What's actually happening is coordinated and consistent responses between myself and the school where we coregulate as best we can uo until she has to physically move between home and school, make the transition/transport as quick as possible to get her into a controlled environment where she can continue focused regulation activities. She has access to a sensory space and safe adults at home and school, she goes straight into those on arrival, and has as long as she needs there to regulate before a soft transition into class or until she chooses what she wants to do after school.
She had an EHCP, and the interventions/services involved run into double figures. I do not look like I am remotely in control of anything to an outsider.
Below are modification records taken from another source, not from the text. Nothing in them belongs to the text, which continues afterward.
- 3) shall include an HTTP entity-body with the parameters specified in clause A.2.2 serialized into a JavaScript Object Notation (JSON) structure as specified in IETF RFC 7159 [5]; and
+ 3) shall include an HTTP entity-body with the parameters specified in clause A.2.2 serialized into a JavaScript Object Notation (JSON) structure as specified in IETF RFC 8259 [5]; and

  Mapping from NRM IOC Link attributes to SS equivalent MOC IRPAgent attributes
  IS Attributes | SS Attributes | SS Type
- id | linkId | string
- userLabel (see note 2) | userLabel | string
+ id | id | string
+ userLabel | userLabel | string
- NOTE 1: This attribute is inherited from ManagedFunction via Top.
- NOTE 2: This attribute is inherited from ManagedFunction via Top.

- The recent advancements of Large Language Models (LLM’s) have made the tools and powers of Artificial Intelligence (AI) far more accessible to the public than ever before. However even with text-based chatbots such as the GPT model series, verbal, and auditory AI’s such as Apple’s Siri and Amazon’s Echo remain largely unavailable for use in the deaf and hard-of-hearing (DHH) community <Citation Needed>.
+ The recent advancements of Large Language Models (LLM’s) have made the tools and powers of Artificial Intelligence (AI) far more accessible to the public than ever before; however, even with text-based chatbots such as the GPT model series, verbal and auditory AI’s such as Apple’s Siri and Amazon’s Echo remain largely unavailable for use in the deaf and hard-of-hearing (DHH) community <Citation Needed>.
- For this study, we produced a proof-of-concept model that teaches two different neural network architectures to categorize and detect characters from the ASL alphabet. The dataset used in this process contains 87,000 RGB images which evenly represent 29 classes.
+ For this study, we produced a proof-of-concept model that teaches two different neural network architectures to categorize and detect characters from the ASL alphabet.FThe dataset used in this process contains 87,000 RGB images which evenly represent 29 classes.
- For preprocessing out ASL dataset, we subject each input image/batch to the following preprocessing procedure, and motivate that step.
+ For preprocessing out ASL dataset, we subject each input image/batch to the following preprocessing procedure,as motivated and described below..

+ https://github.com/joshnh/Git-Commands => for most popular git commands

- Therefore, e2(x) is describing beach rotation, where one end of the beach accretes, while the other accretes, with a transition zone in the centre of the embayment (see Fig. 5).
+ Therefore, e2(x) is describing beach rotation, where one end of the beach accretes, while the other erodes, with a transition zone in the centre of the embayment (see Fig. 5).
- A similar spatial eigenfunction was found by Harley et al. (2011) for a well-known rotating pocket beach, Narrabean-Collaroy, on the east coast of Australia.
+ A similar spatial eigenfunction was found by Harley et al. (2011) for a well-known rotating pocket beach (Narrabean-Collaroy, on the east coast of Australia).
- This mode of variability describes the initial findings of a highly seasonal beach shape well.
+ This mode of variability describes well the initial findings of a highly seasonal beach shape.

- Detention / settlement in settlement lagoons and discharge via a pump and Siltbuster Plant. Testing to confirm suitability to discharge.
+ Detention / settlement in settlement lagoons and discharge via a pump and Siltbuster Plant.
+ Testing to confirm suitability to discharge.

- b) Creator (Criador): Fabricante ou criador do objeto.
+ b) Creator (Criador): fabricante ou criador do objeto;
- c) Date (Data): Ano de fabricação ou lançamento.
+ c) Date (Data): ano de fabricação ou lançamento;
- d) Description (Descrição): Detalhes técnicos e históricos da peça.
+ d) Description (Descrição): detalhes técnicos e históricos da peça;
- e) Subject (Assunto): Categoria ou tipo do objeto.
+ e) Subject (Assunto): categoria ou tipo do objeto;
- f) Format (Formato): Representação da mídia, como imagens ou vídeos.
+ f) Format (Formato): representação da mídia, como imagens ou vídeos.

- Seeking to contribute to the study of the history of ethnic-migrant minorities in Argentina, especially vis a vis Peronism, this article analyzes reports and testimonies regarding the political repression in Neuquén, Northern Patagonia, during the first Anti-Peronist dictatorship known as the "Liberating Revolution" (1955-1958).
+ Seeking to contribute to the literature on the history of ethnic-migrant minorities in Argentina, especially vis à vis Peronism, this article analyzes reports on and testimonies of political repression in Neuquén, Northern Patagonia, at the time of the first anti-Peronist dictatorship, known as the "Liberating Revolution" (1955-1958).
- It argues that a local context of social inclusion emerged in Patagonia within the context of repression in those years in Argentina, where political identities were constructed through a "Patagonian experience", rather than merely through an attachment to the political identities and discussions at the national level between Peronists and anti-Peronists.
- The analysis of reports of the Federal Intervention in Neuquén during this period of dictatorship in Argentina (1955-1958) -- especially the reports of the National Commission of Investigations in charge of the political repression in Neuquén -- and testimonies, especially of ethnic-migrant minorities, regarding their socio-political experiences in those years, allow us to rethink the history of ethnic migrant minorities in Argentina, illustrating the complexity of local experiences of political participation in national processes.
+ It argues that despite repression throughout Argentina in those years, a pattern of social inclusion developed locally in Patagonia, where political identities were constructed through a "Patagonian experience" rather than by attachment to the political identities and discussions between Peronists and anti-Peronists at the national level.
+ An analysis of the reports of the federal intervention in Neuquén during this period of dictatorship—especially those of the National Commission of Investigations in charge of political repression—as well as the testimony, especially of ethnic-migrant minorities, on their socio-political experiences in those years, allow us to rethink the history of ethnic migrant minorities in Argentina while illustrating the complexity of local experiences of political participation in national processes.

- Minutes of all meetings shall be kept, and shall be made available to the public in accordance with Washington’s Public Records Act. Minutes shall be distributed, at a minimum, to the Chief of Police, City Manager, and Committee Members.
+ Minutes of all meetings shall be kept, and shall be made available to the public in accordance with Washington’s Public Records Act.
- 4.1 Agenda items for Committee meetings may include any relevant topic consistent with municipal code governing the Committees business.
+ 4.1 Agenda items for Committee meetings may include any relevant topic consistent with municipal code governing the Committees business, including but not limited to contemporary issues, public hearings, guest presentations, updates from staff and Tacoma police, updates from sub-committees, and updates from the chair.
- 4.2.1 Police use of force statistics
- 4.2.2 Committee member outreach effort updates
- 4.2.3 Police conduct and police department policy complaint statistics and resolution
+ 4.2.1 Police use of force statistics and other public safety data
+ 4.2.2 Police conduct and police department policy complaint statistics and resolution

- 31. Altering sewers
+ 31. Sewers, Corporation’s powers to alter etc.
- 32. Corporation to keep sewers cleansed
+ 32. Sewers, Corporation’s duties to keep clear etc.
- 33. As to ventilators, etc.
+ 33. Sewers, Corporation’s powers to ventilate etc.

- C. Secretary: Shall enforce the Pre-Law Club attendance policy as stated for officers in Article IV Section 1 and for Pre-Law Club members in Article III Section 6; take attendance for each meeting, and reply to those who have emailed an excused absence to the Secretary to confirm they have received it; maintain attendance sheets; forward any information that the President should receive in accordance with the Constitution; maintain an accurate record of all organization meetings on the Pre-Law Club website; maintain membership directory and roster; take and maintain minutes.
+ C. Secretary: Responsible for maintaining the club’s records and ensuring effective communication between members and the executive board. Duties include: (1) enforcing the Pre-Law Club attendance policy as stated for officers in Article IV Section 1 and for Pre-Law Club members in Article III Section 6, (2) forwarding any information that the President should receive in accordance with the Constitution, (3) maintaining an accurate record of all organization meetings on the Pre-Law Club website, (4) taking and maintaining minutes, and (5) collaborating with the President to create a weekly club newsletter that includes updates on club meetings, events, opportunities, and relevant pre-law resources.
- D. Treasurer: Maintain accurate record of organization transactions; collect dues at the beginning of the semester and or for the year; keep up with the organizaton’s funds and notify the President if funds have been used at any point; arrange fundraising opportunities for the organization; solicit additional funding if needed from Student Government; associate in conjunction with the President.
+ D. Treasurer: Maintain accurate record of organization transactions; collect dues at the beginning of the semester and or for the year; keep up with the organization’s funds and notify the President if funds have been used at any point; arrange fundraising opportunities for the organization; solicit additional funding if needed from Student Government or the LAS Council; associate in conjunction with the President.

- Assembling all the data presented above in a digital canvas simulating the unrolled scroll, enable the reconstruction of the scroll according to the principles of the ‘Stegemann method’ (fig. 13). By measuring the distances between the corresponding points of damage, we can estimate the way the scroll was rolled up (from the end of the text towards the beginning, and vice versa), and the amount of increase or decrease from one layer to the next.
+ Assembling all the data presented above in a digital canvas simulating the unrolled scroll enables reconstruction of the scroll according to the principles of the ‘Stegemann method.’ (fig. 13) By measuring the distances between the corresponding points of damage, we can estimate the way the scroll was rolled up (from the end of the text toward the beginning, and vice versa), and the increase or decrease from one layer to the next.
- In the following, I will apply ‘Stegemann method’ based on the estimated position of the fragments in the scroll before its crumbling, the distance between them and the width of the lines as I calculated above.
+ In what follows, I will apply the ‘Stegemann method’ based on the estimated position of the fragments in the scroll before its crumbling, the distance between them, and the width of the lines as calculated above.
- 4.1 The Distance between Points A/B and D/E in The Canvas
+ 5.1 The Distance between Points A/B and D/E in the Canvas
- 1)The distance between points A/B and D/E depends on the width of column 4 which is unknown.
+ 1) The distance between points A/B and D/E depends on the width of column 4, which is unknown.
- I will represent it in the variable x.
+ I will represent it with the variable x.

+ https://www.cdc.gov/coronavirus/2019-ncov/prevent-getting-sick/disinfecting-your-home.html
Most days I cry after dropping her off, because it goes against instinct to walk away from your crying child. Yet I am across absolutely everything. School do not share with other parents, and I have only shared with two other parents, only one from the school my children are at. There are a multitude of things going on in the background that nobody sees, and we're slowly making progress. Meltdowns outside of the travelling time to and from school are rare now. But it's the public ones that are yet to improve. To the outsider, I don't do anything, and things aren't improving. But that simply isn't the case.
I appreciate that you mean well, and I really don't mean this post to sound unpleasant, but acting like you can swoop in and fix everything with a bit of volunteer phonics after being in the vicinity of this child for one reading session is not okay, and likely not correct.